- Directed by: Alfonso Albacete David Menkes
- Written by: Alfonso Albacete Lucía Etxebarria David Menkes
- Produced by: Alfonso Albacete David Menkes Francisco Ramos
- Starring: Jorge Sanz Santiago Magill Tiaré Scanda
- Cinematography: Gonzalo F. Berridi
- Edited by: Miguel Ángel Santamaría
- Music by: M.A. Collado Paco Ortega
- Distributed by: Strand Releasing 20th Century Fox
- Release date: 26 October 2001 (Spain);
- Running time: 110 minutes
- Country: Spain
- Language: Spanish

= I Love You Baby (2001 film) =

2001 film by Alfonso Albacete, and David Menkes

I Love You Baby is a 2001 Spanish gay-themed romantic comedy film.

==Plot==

Marcos (Jorge Sanz) comes to Madrid to live with his aunt and uncle and work in their restaurant. He dreams of opening a restaurant of his own one day and of finding love. Love he finds in Daniel (Santiago Magill), a struggling young actor. The two quickly fall into a torrid relationship, and Marcos moves in with Daniel. Their love is symbolized by a poster of Boy George that Marcos gives to Daniel, to commemorate where they first kissed (outside a shop where the poster was hanging).

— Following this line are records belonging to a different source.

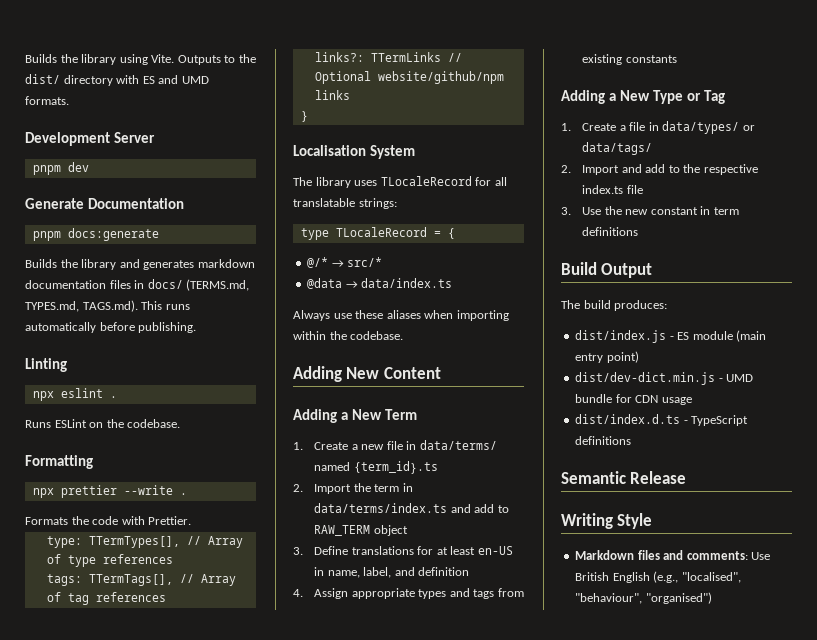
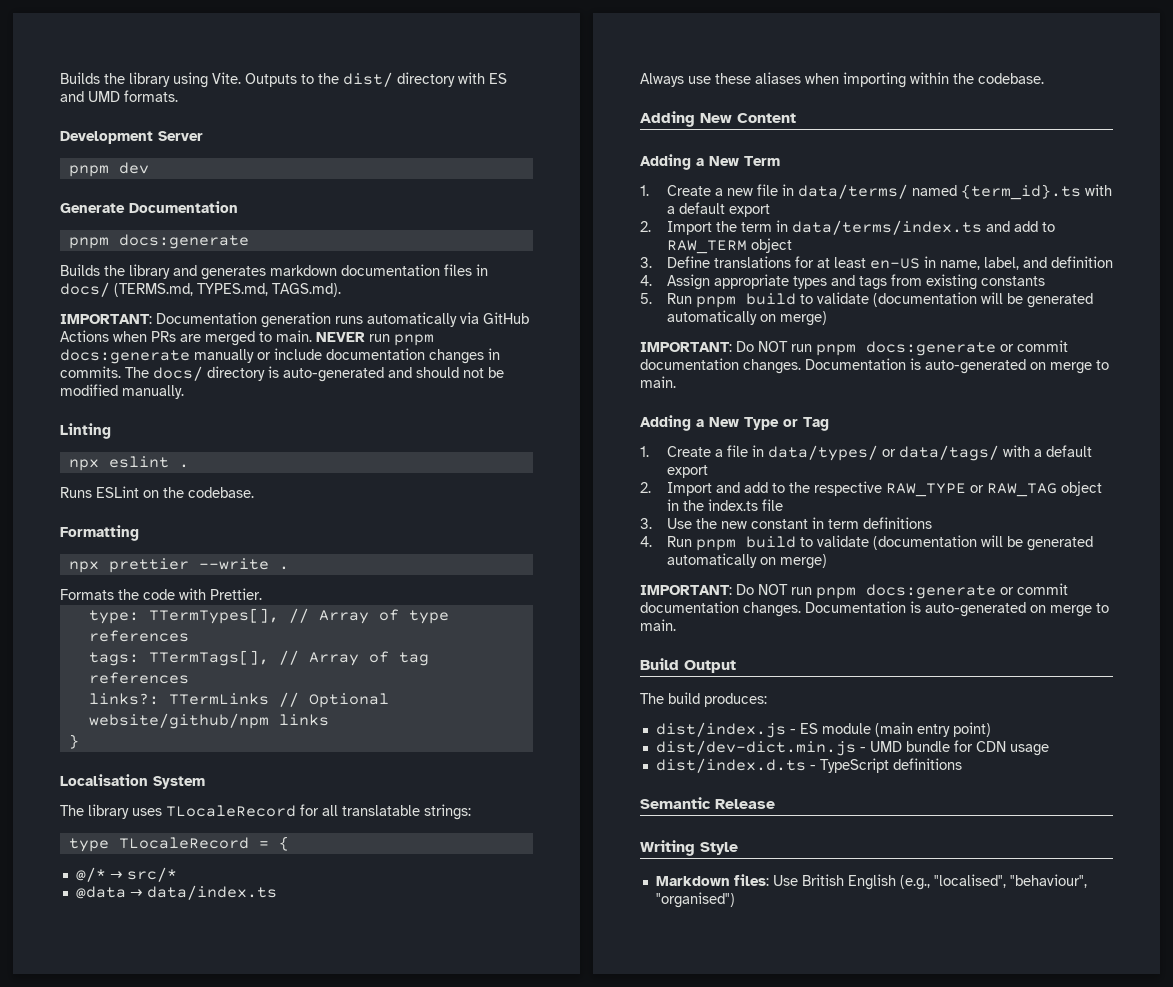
- Builds the library and generates markdown documentation files in docs/ (TERMS.md, TYPES.md, TAGS.md). This runs automatically before publishing.
+ Builds the library and generates markdown documentation files in docs/ (TERMS.md, TYPES.md, TAGS.md).
+ IMPORTANT: Documentation generation runs automatically via GitHub Actions when PRs are merged to main. NEVER run pnpm docs:generate manually or include documentation changes in commits. The docs/ directory is auto-generated and should not be modified manually.
- 1. Create a new file in data/terms/ named {term_id}.ts
+ 1. Create a new file in data/terms/ named {term_id}.ts with a default export
+ 5. Run pnpm build to validate (documentation will be generated automatically on merge)
+ IMPORTANT: Do NOT run pnpm docs:generate or commit documentation changes. Documentation is auto-generated on merge to main.
- 1. Create a file in data/types/ or data/tags/
+ 1. Create a file in data/types/ or data/tags/ with a default export
- 2. Import and add to the respective index.ts file
+ 2. Import and add to the respective RAW_TYPE or RAW_TAG object in the index.ts file
+ 4. Run pnpm build to validate (documentation will be generated automatically on merge)
+ IMPORTANT: Do NOT run pnpm docs:generate or commit documentation changes. Documentation is auto-generated on merge to main.
- Markdown files and comments: Use British English (e.g., "localised", "behaviour", "organised")
+ Markdown files: Use British English (e.g., "localised", "behaviour", "organised")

One night the couple is at a karaoke bar and, while they sing a duet, Marcos is injured by a falling disco ball. When he awakens the next day, he is no longer in love with Daniel and has even seemingly become straight. Although he tries for a short time to maintain a relationship with Daniel, eventually he moves back in with his family. He meets Marisol (Tiaré Scanda), a Dominican immigrant, and they fall in love.

Desperate to win Marcos back, Daniel hatches a crazy scheme. He'll dress as a woman and win Marcos away from Marisol. His plan, inevitably, backfires and Daniel is humiliated.

The film ends several years in the future. Marcos and Daniel run into each other at an airport and catch up. Marcos has opened his own restaurant, and he and Marisol are married with several children. Daniel has become a movie star and has also gotten a happy romantic ending, pointing out his new love – Boy George (in a cameo appearance as himself).

==Note==
The plot device of a disco-ball injury mirrors an incident that happened to Boy George in December 1998, when a 62-pound ball fell from the ceiling of the Bournemouth International Centre, hitting him on the shoulder and knocking him down. George did not, however, become heterosexual as a result.

==Awards and nominations==
- Torino International Gay & Lesbian Film Festival, Best Feature Film (nominated)

==DVD release==
I Love You Baby was released on Region 1 DVD on August 26, 2003.